Tra i risultati annunciati da Trump, i 7 miliardi promessi da Kazakistan, Azerbaigian, Emirati Arabi, Marocco, Bahrein, Qatar, Arabia Saudita, Uzbekistan e Kuwait, oltre ai 10 degli Usa, ma per l’Onu servono almeno 70 miliardi per la ricostruzione di Gaza.

Le Nazioni Unite contribuiranno con 2 miliardi di dollari per l’assistenza umanitaria mentre la Fifa raccoglierà 75 milioni di dollari per progetti legati al calcio a Gaza. La Norvegia ospiterà un evento del board of Peace, ma ha chiarito di non aderire al board. Il generale Usa Jasper Jeffers, comandante della forza di stabilizzazione internazionale (Isf) nella Striscia, ha invece annunciato che almeno cinque Paesi hanno offerto i loro soldati o poliziotti: Marocco, Kazakistan, Kosovo, Albania e Indonesia.

La platea dei Paesi presenti alla prima riunione del Board

La platea è formata dai rappresentanti di quasi una cinquantina di Paesi, alcuni con i loro premier o presidenti, come Viktor Orban e Javier Milei. Altri come osservatori, come la commissaria Ue per il Mediterraneo Dubravka Suica, l’alto funzionario del ministero degli Esteri di Berlino e il vicepremier e ministro degli Esteri Antonio Tajani per l’Italia.

Risposta fredda del Vecchio Continente

Assente Parigi, idem Russia e Cina, che stanno ancora valutando l’invito ma “saranno coinvolti”, assicura Trump. Che elenca ed elogia i leader presenti, vantandosi anche dell’endorsement che ha dato ad alcuni di loro, come Milei e Orban.

Poi lancia la prima frecciata a chi non ha aderito al board of Peace, un organismo “senza pari in termini di potere e prestigio: quasi tutti hanno accettato” l’invito “e quelli che non l’hanno fatto, lo faranno. Alcuni stanno un po’ facendo i furbi ma non funziona, non potete fare i furbi con me”. “Stanno giocando un po’, ma si stanno unendo tutti, la maggior parte immediatamente”, ha detto.

Assenti i big, da Londra a Parigi

“Molti dei nostri amici in Europa stanno partecipando oggi e siamo ansiosi di vederli diventare membri a pieno titolo. Tutti vogliono diventare membri, abbiamo avuto una grande risposta dall’Europa”, ha concluso. In realtà la reazione del Vecchio Continente finora è stata prevalentemente fredda o tiepida. Mancano all’appello tutti i grandi Paesi Ue, da Londra a Madrid fino a Parigi. Parigi ha espresso “critiche molto esplicite” alla Commissione per la sua decisione di partecipare, inviando come osservatrice la commissaria per il Mediterraneo.
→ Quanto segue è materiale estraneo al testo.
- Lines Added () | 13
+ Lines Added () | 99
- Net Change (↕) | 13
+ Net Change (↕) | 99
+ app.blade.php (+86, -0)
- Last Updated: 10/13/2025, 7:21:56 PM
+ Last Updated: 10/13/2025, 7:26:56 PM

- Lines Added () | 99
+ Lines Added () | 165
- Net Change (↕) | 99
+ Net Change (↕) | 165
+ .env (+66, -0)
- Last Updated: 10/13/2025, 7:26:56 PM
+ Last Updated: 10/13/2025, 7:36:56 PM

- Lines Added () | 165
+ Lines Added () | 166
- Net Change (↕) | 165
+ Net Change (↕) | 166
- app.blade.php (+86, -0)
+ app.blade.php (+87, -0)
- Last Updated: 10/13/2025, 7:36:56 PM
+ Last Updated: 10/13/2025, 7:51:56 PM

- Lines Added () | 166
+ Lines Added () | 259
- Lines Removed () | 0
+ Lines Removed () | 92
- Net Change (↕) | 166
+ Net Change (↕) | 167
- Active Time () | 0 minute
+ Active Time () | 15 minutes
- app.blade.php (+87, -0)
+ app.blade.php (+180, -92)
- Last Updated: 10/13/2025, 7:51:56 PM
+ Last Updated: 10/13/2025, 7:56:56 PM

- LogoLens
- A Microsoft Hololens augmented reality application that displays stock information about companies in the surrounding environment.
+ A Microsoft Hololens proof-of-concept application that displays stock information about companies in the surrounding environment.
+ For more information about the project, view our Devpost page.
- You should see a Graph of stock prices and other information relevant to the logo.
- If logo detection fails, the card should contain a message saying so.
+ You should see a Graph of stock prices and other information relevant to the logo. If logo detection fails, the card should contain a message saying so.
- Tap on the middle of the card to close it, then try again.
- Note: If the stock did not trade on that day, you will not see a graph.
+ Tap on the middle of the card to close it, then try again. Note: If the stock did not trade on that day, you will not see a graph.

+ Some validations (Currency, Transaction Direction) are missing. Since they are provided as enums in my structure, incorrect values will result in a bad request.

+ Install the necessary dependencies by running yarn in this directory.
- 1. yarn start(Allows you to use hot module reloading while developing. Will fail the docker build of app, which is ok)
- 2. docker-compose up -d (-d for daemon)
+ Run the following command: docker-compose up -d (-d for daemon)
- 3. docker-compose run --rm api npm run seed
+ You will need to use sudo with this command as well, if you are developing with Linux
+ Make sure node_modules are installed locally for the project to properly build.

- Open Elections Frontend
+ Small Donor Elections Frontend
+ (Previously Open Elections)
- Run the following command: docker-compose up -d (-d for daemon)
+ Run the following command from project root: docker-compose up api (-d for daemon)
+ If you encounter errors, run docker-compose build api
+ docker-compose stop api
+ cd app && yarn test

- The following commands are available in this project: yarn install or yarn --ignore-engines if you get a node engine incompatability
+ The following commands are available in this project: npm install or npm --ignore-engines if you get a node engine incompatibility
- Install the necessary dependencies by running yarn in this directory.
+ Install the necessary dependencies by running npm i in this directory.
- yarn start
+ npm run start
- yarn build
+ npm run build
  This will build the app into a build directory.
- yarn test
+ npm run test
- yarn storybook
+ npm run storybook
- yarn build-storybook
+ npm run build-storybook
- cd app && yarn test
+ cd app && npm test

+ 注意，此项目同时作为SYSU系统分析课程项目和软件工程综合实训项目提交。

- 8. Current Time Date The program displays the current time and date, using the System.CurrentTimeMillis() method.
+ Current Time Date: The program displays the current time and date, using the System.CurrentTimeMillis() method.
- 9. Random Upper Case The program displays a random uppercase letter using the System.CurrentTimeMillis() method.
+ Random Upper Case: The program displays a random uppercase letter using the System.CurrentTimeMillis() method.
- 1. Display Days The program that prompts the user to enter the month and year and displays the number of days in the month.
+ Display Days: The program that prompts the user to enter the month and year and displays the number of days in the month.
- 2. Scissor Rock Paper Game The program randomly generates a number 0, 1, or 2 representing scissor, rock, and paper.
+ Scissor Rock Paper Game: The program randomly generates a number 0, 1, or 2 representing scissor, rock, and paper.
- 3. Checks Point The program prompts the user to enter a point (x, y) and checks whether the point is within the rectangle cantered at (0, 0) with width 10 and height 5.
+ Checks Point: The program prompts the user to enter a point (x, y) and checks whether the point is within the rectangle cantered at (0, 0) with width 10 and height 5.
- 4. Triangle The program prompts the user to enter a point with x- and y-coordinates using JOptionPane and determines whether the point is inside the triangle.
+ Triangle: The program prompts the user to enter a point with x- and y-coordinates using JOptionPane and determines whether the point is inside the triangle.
In particolare, la Francia si è lamentata per la procedura, dato che l’esecutivo blustellato non ha chiesto il mandato formale del Consiglio (e i trattati non le assegnano alcuna competenza al riguardo). Bruxelles ha però ribattuto che questa “è l’unica strada credibile per influenzare il processo di pace in Medio Oriente”. Una linea condivisa anche dall’Italia.

Opposizioni in trincea in Italia, Meloni difende la scelta di esserci

Protestano i grandi partiti europei, dai Socialisti ai Verdi fino alla Sinistra. In Italia le opposizioni contestano duramente la partecipazione in qualunque forma e livello. Giorgia Meloni difende invece la scelta dell’Italia di esserci.

“C’erano a Washington la maggioranza dei Paesi europei, tutti gli attori coinvolti nella regione, anche diversi altri attori mondiali. Io credo che sia molto importante un contributo coeso della comunità internazionale su questa questione, che è particolarmente delicata e importante per i Paesi mediterranei e quindi anche per l’Italia. Ragion per cui ho ritenuto che fosse fondamentale per l’Italia esserci”, ha detto la premier.